* PROBLEM TO SOLVE: Skip the pictures and repeat each line of the data exactly.

* DATA TO PROCESS:
========

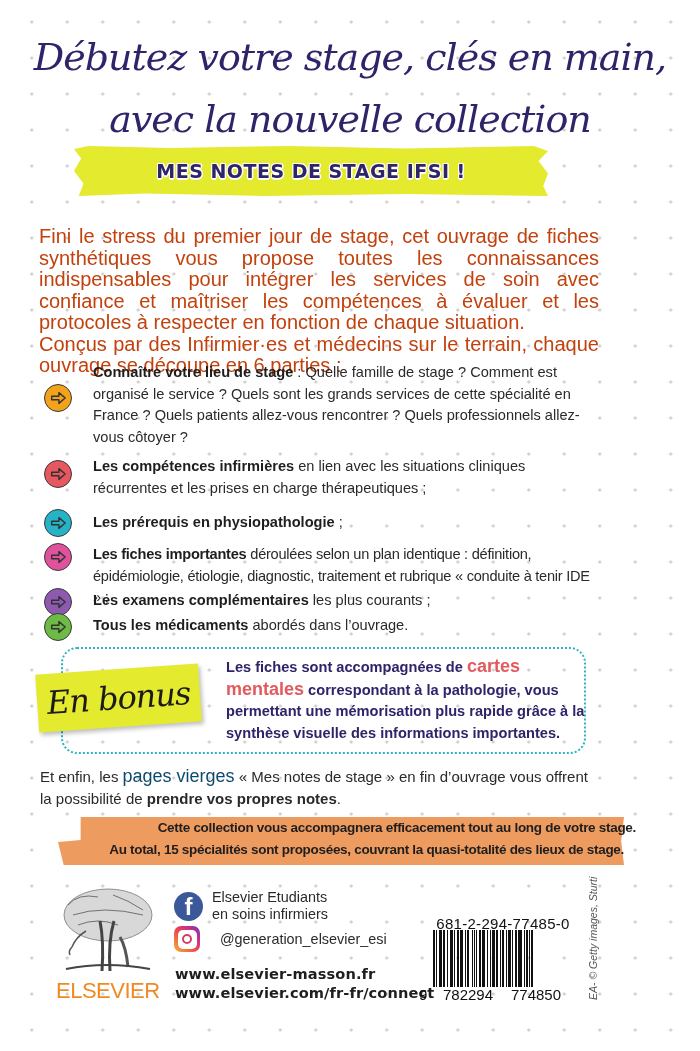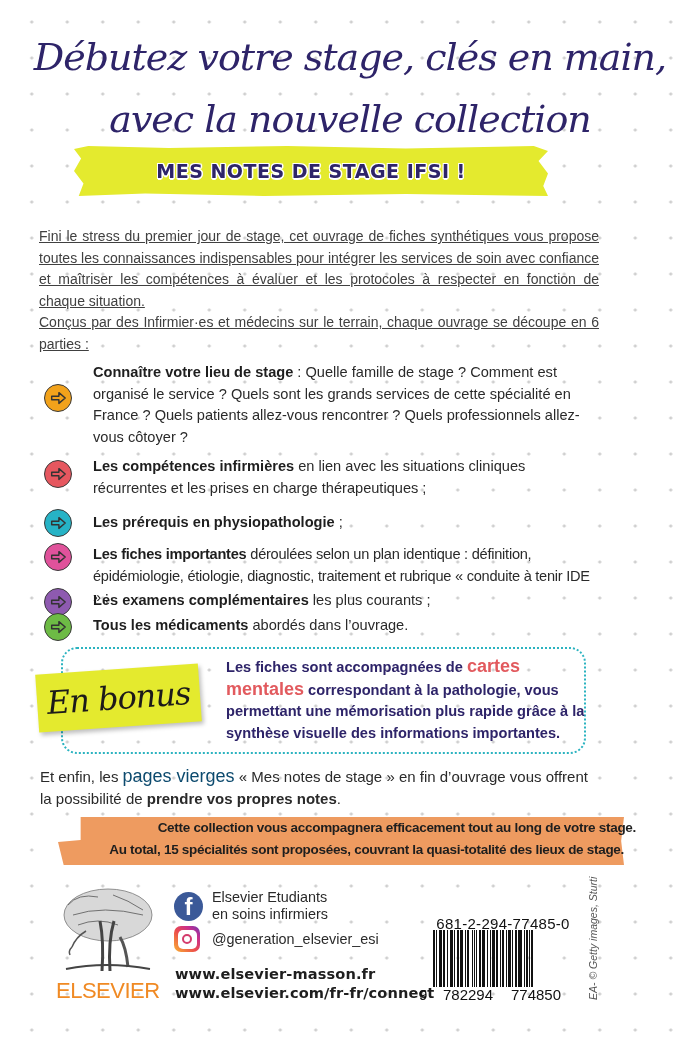--- a/index.html
+++ b/index.html
@@ -29,21 +29,21 @@
   }
   .banner-text {
     position:absolute; left:74px; top:146px; width:474px; height:50px;
     display:flex; align-items:center; justify-content:center;
     font-family:"DejaVu Sans", sans-serif; font-weight:bold;
     font-size:19px; color:#2e2469; letter-spacing:0.5px;
     text-shadow: 1px 1px 0 #fff, -1px -1px 0 #fff, 1px -1px 0 #fff, -1px 1px 0 #fff, 0 1.5px 0 #fff, 1.5px 0 0 #fff;
   }
   .intro {
     position:absolute; left:39px; top:226px; width:560px;
-    font-size:14px; line-height:21.5px; color:#404040; text-align:justify;text-decoration:underline;
+    font-size:20px; line-height:21.5px; color:#c2410c; text-align:justify;
   }
   .intro p { margin:0; }
   .parts { position:absolute; left:44px; top:362px; width:560px; }
   .part {
     position:absolute; left:0; width:560px;
     font-size:14.6px; line-height:21.5px; color:#2a2a2a;
   }
   .part .txt { position:absolute; left:49px; width:508px; }
   .part b { color:#1e1e1e; }
   .arrow-badge {
@@ -239,21 +239,21 @@
     <div>Elsevier Etudiants</div>
     <div>en soins infirmiers</div>
   </div>
 </div>
 <div class="social-row" style="top:926px;">
   <div class="ig-icon">
     <div class="inner">
         <div class="lens"></div>
       </div>
   </div>
-  <div class="social-text" style="margin-left:12px;">@generation_elsevier_esi</div>
+  <div class="social-text" style="margin-left:20px;">@generation_elsevier_esi</div>
 </div>
 
 <div class="url" style="top:965px;">www.elsevier-masson.fr</div>
 <div class="url" style="top:984px;">www.elsevier.com/fr-fr/connect</div>
 
 <div class="isbn">681-2-294-77485-0</div>
 <div class="barcode">
   <span style="width:2px"></span>
     <span class="gap" style="width:1px"></span>
     <span style="width:1px"></span>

========

* RESULT:
--- a/index.html
+++ b/index.html
@@ -29,21 +29,21 @@
   }
   .banner-text {
     position:absolute; left:74px; top:146px; width:474px; height:50px;
     display:flex; align-items:center; justify-content:center;
     font-family:"DejaVu Sans", sans-serif; font-weight:bold;
     font-size:19px; color:#2e2469; letter-spacing:0.5px;
     text-shadow: 1px 1px 0 #fff, -1px -1px 0 #fff, 1px -1px 0 #fff, -1px 1px 0 #fff, 0 1.5px 0 #fff, 1.5px 0 0 #fff;
   }
   .intro {
     position:absolute; left:39px; top:226px; width:560px;
-    font-size:14px; line-height:21.5px; color:#404040; text-align:justify;text-decoration:underline;
+    font-size:20px; line-height:21.5px; color:#c2410c; text-align:justify;
   }
   .intro p { margin:0; }
   .parts { position:absolute; left:44px; top:362px; width:560px; }
   .part {
     position:absolute; left:0; width:560px;
     font-size:14.6px; line-height:21.5px; color:#2a2a2a;
   }
   .part .txt { position:absolute; left:49px; width:508px; }
   .part b { color:#1e1e1e; }
   .arrow-badge {
@@ -239,21 +239,21 @@
     <div>Elsevier Etudiants</div>
     <div>en soins infirmiers</div>
   </div>
 </div>
 <div class="social-row" style="top:926px;">
   <div class="ig-icon">
     <div class="inner">
         <div class="lens"></div>
       </div>
   </div>
-  <div class="social-text" style="margin-left:12px;">@generation_elsevier_esi</div>
+  <div class="social-text" style="margin-left:20px;">@generation_elsevier_esi</div>
 </div>
 
 <div class="url" style="top:965px;">www.elsevier-masson.fr</div>
 <div class="url" style="top:984px;">www.elsevier.com/fr-fr/connect</div>
 
 <div class="isbn">681-2-294-77485-0</div>
 <div class="barcode">
   <span style="width:2px"></span>
     <span class="gap" style="width:1px"></span>
     <span style="width:1px"></span>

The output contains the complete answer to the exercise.